> [What you will do]
Write the listing out again word for word, skipping each picture.
==== Information provided
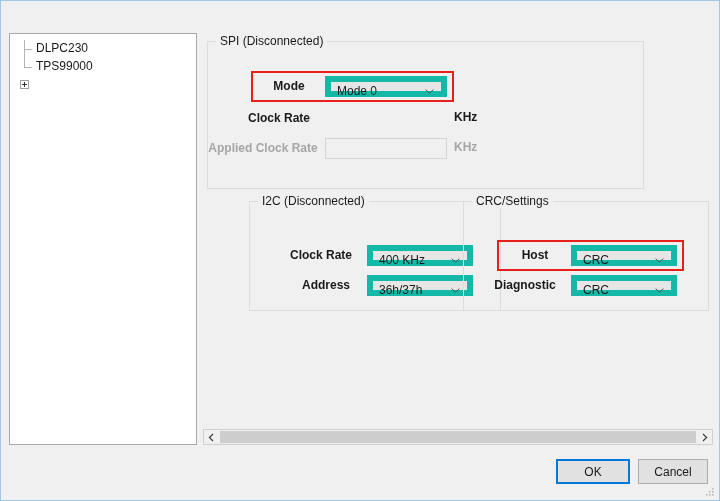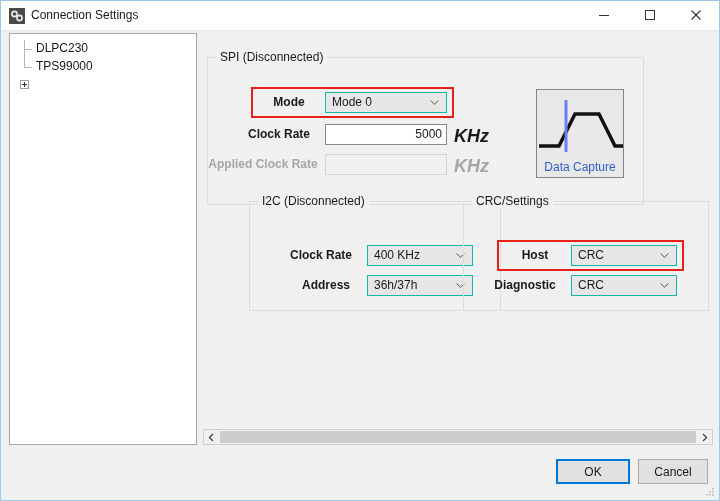--- a/index.html
+++ b/index.html
@@ -133,49 +133,48 @@
   .group-title {
     position: absolute;
     top: -8px; left: 8px;
     background: #f0f0f0;
     padding: 0 4px;
     font-size: 12px;
     color: #1a1a1a;
     white-space: nowrap;
   }
 
-  #grp-spi { left: 4px;   top: 24px;   width: 437px; height: 148px; }
+  #grp-spi { left: 4px;   top: 8px;   width: 437px; height: 148px; }
   #grp-i2c { left: 4px;   top: 168px; width: 252px; height: 110px; margin-left: 42px; }
   #grp-crc { left: 260px; top: 168px; width: 246px; height: 110px; }
 
   
   .field-label {
     position: absolute;
     font-size: 12px;
     font-weight: bold;
     color: #1a1a1a;
     text-align: center;
     white-space: nowrap;
   }
   .field-label.disabled { color: #a6a6a6; }
   .unit {
     position: absolute;
-    font-size: 18px;
+    font-size: 12px;
     font-weight: bold;
     color: #1a1a1a;
     white-space: nowrap;
-    font-style: italic;
   }
   .unit.disabled { color: #a6a6a6; }
 
   .combo {
     position: absolute;
     height: 21px;
     background: #e6e6e6;
-    border: 1px solid #14b8a6;
+    border: 6px solid #14b8a6;
     box-sizing: border-box;
   }
   .combo-text {
     position: absolute;
     left: 6px; top: 2px;
     font-size: 12px;
     color: #1a1a1a;
     white-space: nowrap;
   }
   .combo-arrow {
@@ -287,46 +286,20 @@
     position: absolute;
     right: 4px; bottom: 3px;
     width: 10px; height: 10px;
   }
 </style>
 </head>
 <body>
 
 <div id="window">
 
-  <div id="titlebar">
-    <svg id="title-icon" viewBox="0 0 16 16">
-      <rect x="0" y="0" width="16" height="16" fill="#4a4a4a"></rect>
-      <circle cx="5.5" cy="6" r="2.6" fill="none" stroke="#e9e9e9" stroke-width="1.6"></circle>
-      <circle cx="10.5" cy="10" r="2.6" fill="none" stroke="#e9e9e9" stroke-width="1.6"></circle>
-      <line x1="7" y1="7.6" x2="9" y2="8.6" stroke="#e9e9e9" stroke-width="1.6"></line>
-    </svg>
-    <div id="title-text">Connection Settings</div>
-
-    <div class="win-btn" id="btn-min">
-      <svg width="12" height="12" viewBox="0 0 12 12">
-        <line x1="1" y1="6.5" x2="11" y2="6.5" stroke="#333" stroke-width="1"></line>
-      </svg>
-    </div>
-    <div class="win-btn" id="btn-max">
-      <svg width="12" height="12" viewBox="0 0 12 12">
-        <rect x="1.5" y="1.5" width="9" height="9" fill="none" stroke="#333" stroke-width="1"></rect>
-      </svg>
-    </div>
-    <div class="win-btn" id="btn-close">
-      <svg width="12" height="12" viewBox="0 0 12 12">
-        <line x1="1.5" y1="1.5" x2="10.5" y2="10.5" stroke="#333" stroke-width="1.1"></line>
-        <line x1="10.5" y1="1.5" x2="1.5" y2="10.5" stroke="#333" stroke-width="1.1"></line>
-      </svg>
-    </div>
-  </div>
 
   <div id="tree-panel">
     <div style="position:absolute; left:0; top:6px; width:186px;">
       <div class="tree-vline" style="top:0px; height:28px;"></div>
 
       <div class="tree-row">
         <span class="tree-dash"></span>
         <span class="tree-label" style="left:26px;">DLPC230</span>
       </div>
 
@@ -350,38 +323,28 @@
         <div class="field-label" style="left:52px; top:37px; width:58px;">Mode</div>
         <div class="combo" style="left:117px; top:34px; width:122px;">
           <span class="combo-text">Mode 0</span>
           <svg class="combo-arrow" viewBox="0 0 9 5">
             <polyline points="0.6,0.6 4.5,4.2 8.4,0.6" fill="none" stroke="#555" stroke-width="1"></polyline>
           </svg>
         </div>
         <div class="redbox" style="left:43px; top:29px; width:203px; height:31px;"></div>
 
         <div class="field-label" style="left:32px; top:69px; width:78px;">Clock Rate</div>
-        <div class="textbox" style="left:117px; top:66px; width:122px;">
-          <span class="textbox-text">5000</span>
-        </div>
         <div class="unit" style="left:246px; top:68px;">KHz</div>
 
         <div class="field-label disabled" style="left:0px; top:99px; width:110px;">Applied Clock Rate</div>
         <div class="textbox disabled" style="left:117px; top:96px; width:122px;">
           <span class="textbox-text"></span>
         </div>
         <div class="unit disabled" style="left:246px; top:98px;">KHz</div>
 
-        <div id="data-capture">
-          <svg width="86" height="70" viewBox="0 0 86 70" style="position:absolute; left:0; top:0;">
-            <polyline points="2,56 22,56 38,24 62,24 78,56 86,56" fill="none" stroke="#111111" stroke-width="3.5" stroke-linejoin="miter" stroke-linecap="butt"></polyline>
-            <line x1="29" y1="10" x2="29" y2="62" stroke="#6f7ff0" stroke-width="3"></line>
-          </svg>
-          <div id="dc-label">Data Capture</div>
-        </div>
       </div>
 
       <div class="group" id="grp-i2c">
         <div class="group-title">I2C (Disconnected)</div>
 
         <div class="field-label" style="left:32px; top:46px; width:78px;">Clock Rate</div>
         <div class="combo" style="left:117px; top:43px; width:106px;">
           <span class="combo-text">400 KHz</span>
           <svg class="combo-arrow" viewBox="0 0 9 5">
             <polyline points="0.6,0.6 4.5,4.2 8.4,0.6" fill="none" stroke="#555" stroke-width="1"></polyline>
========
> [Exercise output]
--- a/index.html
+++ b/index.html
@@ -133,49 +133,48 @@
   .group-title {
     position: absolute;
     top: -8px; left: 8px;
     background: #f0f0f0;
     padding: 0 4px;
     font-size: 12px;
     color: #1a1a1a;
     white-space: nowrap;
   }
 
-  #grp-spi { left: 4px;   top: 24px;   width: 437px; height: 148px; }
+  #grp-spi { left: 4px;   top: 8px;   width: 437px; height: 148px; }
   #grp-i2c { left: 4px;   top: 168px; width: 252px; height: 110px; margin-left: 42px; }
   #grp-crc { left: 260px; top: 168px; width: 246px; height: 110px; }
 
   
   .field-label {
     position: absolute;
     font-size: 12px;
     font-weight: bold;
     color: #1a1a1a;
     text-align: center;
     white-space: nowrap;
   }
   .field-label.disabled { color: #a6a6a6; }
   .unit {
     position: absolute;
-    font-size: 18px;
+    font-size: 12px;
     font-weight: bold;
     color: #1a1a1a;
     white-space: nowrap;
-    font-style: italic;
   }
   .unit.disabled { color: #a6a6a6; }
 
   .combo {
     position: absolute;
     height: 21px;
     background: #e6e6e6;
-    border: 1px solid #14b8a6;
+    border: 6px solid #14b8a6;
     box-sizing: border-box;
   }
   .combo-text {
     position: absolute;
     left: 6px; top: 2px;
     font-size: 12px;
     color: #1a1a1a;
     white-space: nowrap;
   }
   .combo-arrow {
@@ -287,46 +286,20 @@
     position: absolute;
     right: 4px; bottom: 3px;
     width: 10px; height: 10px;
   }
 </style>
 </head>
 <body>
 
 <div id="window">
 
-  <div id="titlebar">
-    <svg id="title-icon" viewBox="0 0 16 16">
-      <rect x="0" y="0" width="16" height="16" fill="#4a4a4a"></rect>
-      <circle cx="5.5" cy="6" r="2.6" fill="none" stroke="#e9e9e9" stroke-width="1.6"></circle>
-      <circle cx="10.5" cy="10" r="2.6" fill="none" stroke="#e9e9e9" stroke-width="1.6"></circle>
-      <line x1="7" y1="7.6" x2="9" y2="8.6" stroke="#e9e9e9" stroke-width="1.6"></line>
-    </svg>
-    <div id="title-text">Connection Settings</div>
-
-    <div class="win-btn" id="btn-min">
-      <svg width="12" height="12" viewBox="0 0 12 12">
-        <line x1="1" y1="6.5" x2="11" y2="6.5" stroke="#333" stroke-width="1"></line>
-      </svg>
-    </div>
-    <div class="win-btn" id="btn-max">
-      <svg width="12" height="12" viewBox="0 0 12 12">
-        <rect x="1.5" y="1.5" width="9" height="9" fill="none" stroke="#333" stroke-width="1"></rect>
-      </svg>
-    </div>
-    <div class="win-btn" id="btn-close">
-      <svg width="12" height="12" viewBox="0 0 12 12">
-        <line x1="1.5" y1="1.5" x2="10.5" y2="10.5" stroke="#333" stroke-width="1.1"></line>
-        <line x1="10.5" y1="1.5" x2="1.5" y2="10.5" stroke="#333" stroke-width="1.1"></line>
-      </svg>
-    </div>
-  </div>
 
   <div id="tree-panel">
     <div style="position:absolute; left:0; top:6px; width:186px;">
       <div class="tree-vline" style="top:0px; height:28px;"></div>
 
       <div class="tree-row">
         <span class="tree-dash"></span>
         <span class="tree-label" style="left:26px;">DLPC230</span>
       </div>
 
@@ -350,38 +323,28 @@
         <div class="field-label" style="left:52px; top:37px; width:58px;">Mode</div>
         <div class="combo" style="left:117px; top:34px; width:122px;">
           <span class="combo-text">Mode 0</span>
           <svg class="combo-arrow" viewBox="0 0 9 5">
             <polyline points="0.6,0.6 4.5,4.2 8.4,0.6" fill="none" stroke="#555" stroke-width="1"></polyline>
           </svg>
         </div>
         <div class="redbox" style="left:43px; top:29px; width:203px; height:31px;"></div>
 
         <div class="field-label" style="left:32px; top:69px; width:78px;">Clock Rate</div>
-        <div class="textbox" style="left:117px; top:66px; width:122px;">
-          <span class="textbox-text">5000</span>
-        </div>
         <div class="unit" style="left:246px; top:68px;">KHz</div>
 
         <div class="field-label disabled" style="left:0px; top:99px; width:110px;">Applied Clock Rate</div>
         <div class="textbox disabled" style="left:117px; top:96px; width:122px;">
           <span class="textbox-text"></span>
         </div>
         <div class="unit disabled" style="left:246px; top:98px;">KHz</div>
 
-        <div id="data-capture">
-          <svg width="86" height="70" viewBox="0 0 86 70" style="position:absolute; left:0; top:0;">
-            <polyline points="2,56 22,56 38,24 62,24 78,56 86,56" fill="none" stroke="#111111" stroke-width="3.5" stroke-linejoin="miter" stroke-linecap="butt"></polyline>
-            <line x1="29" y1="10" x2="29" y2="62" stroke="#6f7ff0" stroke-width="3"></line>
-          </svg>
-          <div id="dc-label">Data Capture</div>
-        </div>
       </div>
 
       <div class="group" id="grp-i2c">
         <div class="group-title">I2C (Disconnected)</div>
 
         <div class="field-label" style="left:32px; top:46px; width:78px;">Clock Rate</div>
         <div class="combo" style="left:117px; top:43px; width:106px;">
           <span class="combo-text">400 KHz</span>
           <svg class="combo-arrow" viewBox="0 0 9 5">
             <polyline points="0.6,0.6 4.5,4.2 8.4,0.6" fill="none" stroke="#555" stroke-width="1"></polyline>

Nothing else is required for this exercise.